Stories are living things, and they belong to no one person. There is a respect that happens with stories – I can read your story and respect what you say and how you say it, and in respecting I can hold on to what from your story resonates with me. It does not mean your story is wrong – it is your story. Who am I to say it may be right or wrong? By holding on to that part of your story which resonates with me, I honour your story and keep it alive for me. Story is inclusive. Story does not judge. Story does not divide – it is us, we who add meaning and “rules” – we are the ones who divide. Let’s stop dividing and instead find ourselves in each others’ stories.

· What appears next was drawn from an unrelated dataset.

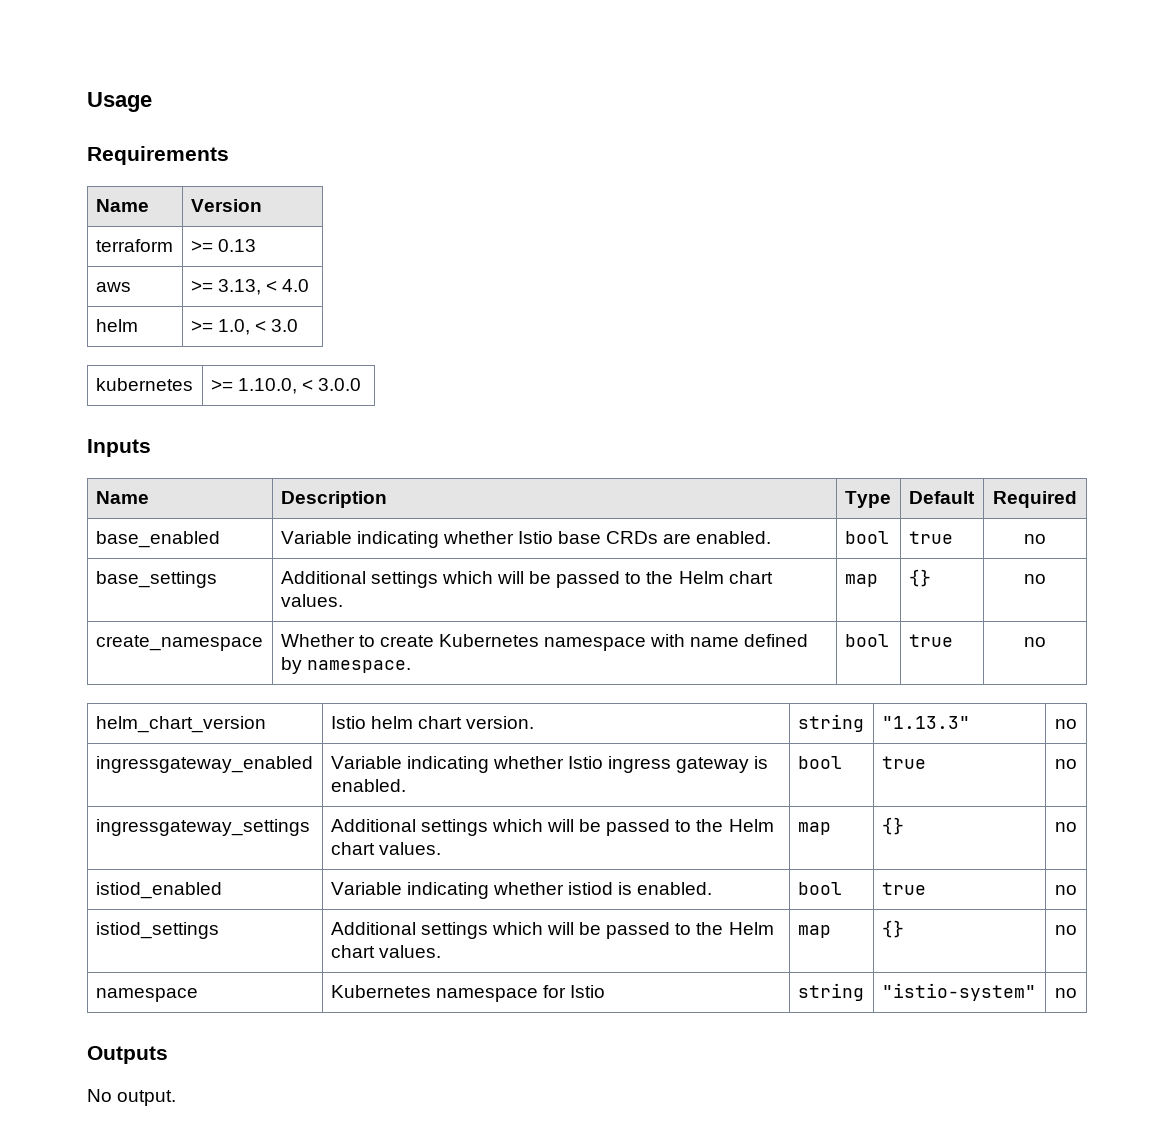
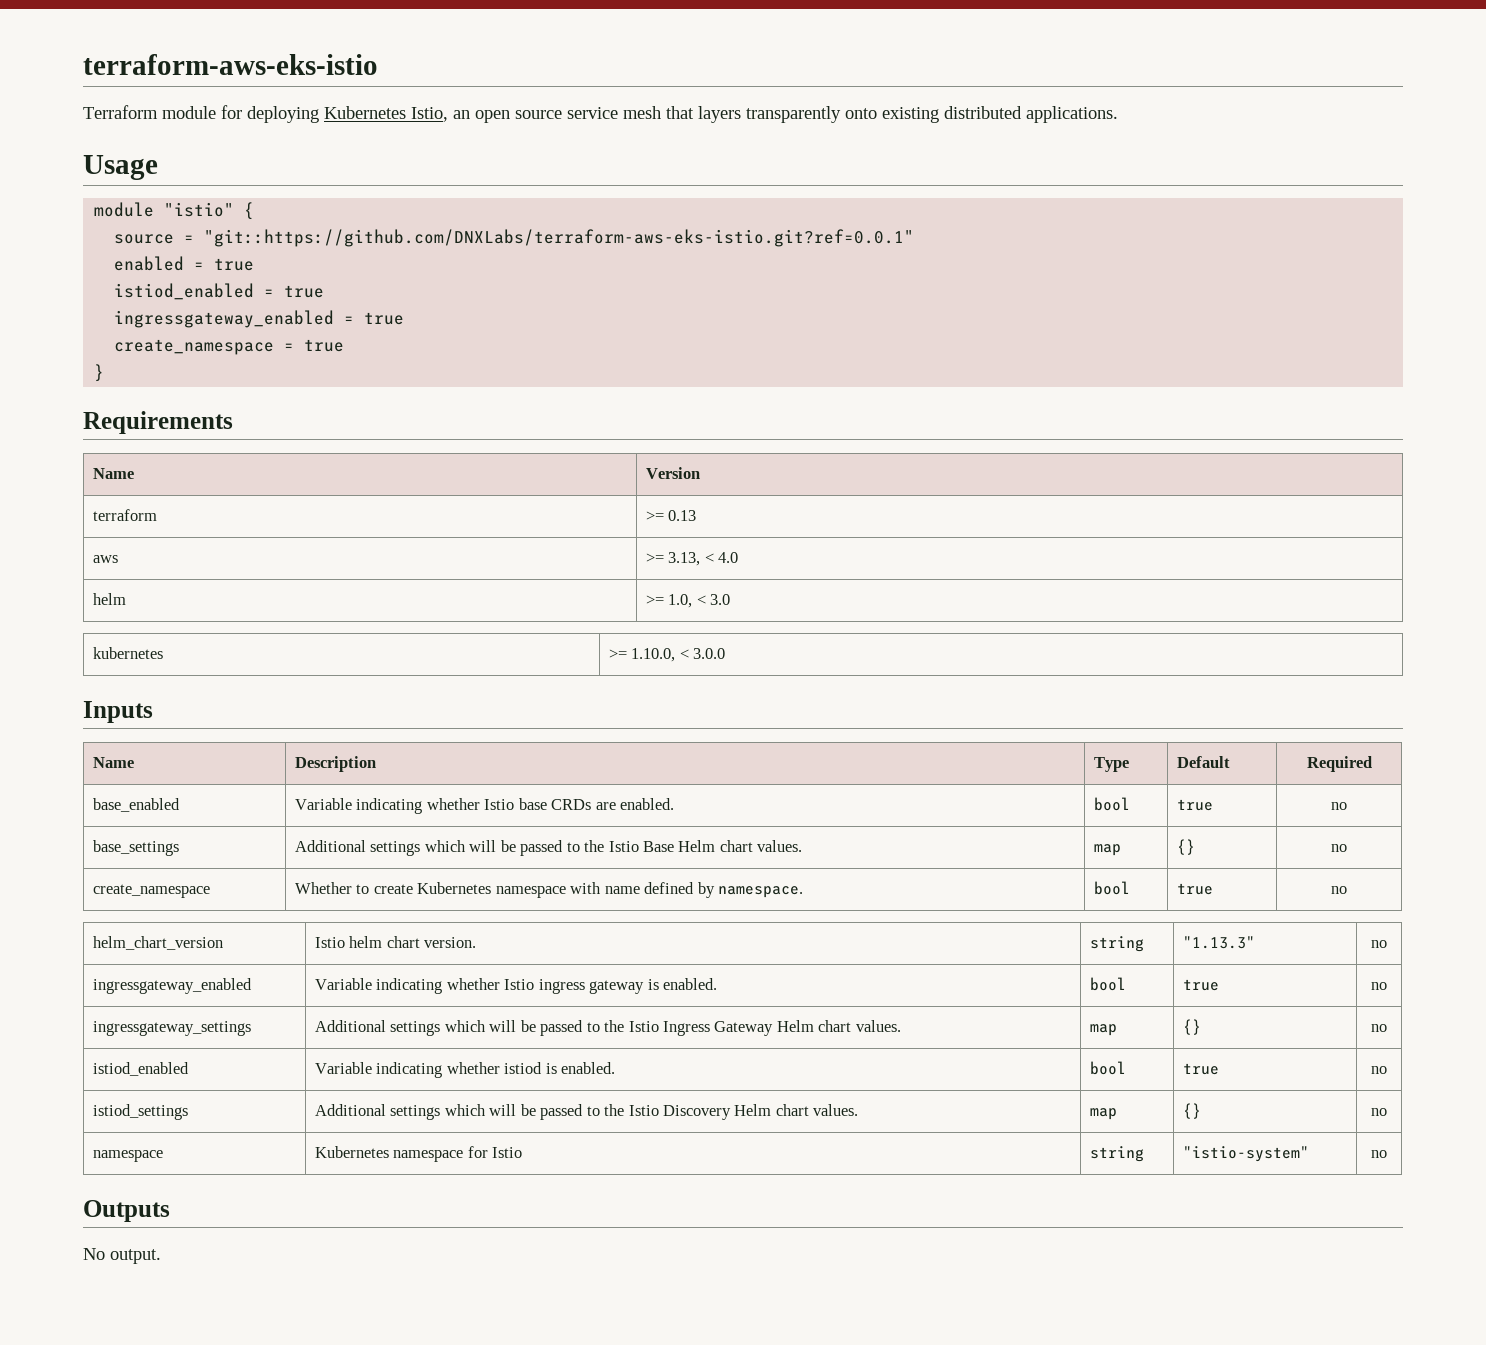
[87,92,152,112] Usage -> [83,54,378,75] [83,105,1118,123] [83,155,158,180] [94,202,255,220] [114,229,915,247] [114,256,255,271] [114,283,325,300] [114,310,405,328] [114,339,345,355] [94,364,105,382] terraform-aws-eks-istio // Terraform module for deploying Kubernetes Istio, an open source service mesh that layers transparently onto existing distributed applications. // Usage // module "istio" { // source = "git::https://github.com/DNXLabs/terraform-aws-eks-istio.git?ref=0.0.1" // enabled = true // istiod_enabled = true // ingressgateway_enabled = true // create_namespace = true // }
(674, 577) none -> [608,841,674,852] Istio Base
(724, 825) none -> [628,1021,774,1036] Istio Ingress Gateway
(724, 928) none -> [628,1105,731,1120] Istio Discovery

Thoughts? Feel free to share them here.
*The above Quotations were transcribed by me directly from The Writers Trust recording of Lee Maracle’s lecture. Any errors are unintended and are my own. A link to the recording in it’s entirety is copied here: Stream episode Stó:lō storyteller Lee Maracle on the Writing Life (Margaret Laurence Lecture 2020) by Writers’ Trust of Canada podcast | Listen online for free on SoundCloud
This link to the October 5, 2021 episode of the “Ideas” podcast features excerpts of Lee Maracle’s Writers’ Trust lecture, and Maracle in conversation with award-winning author and former Massey Lecturer, Tanya Talaga: Canada puts Indigenous women last, says poet Lee Maracle | CBC Radio
Sadly, Lee Maracle died on November 11, 2021.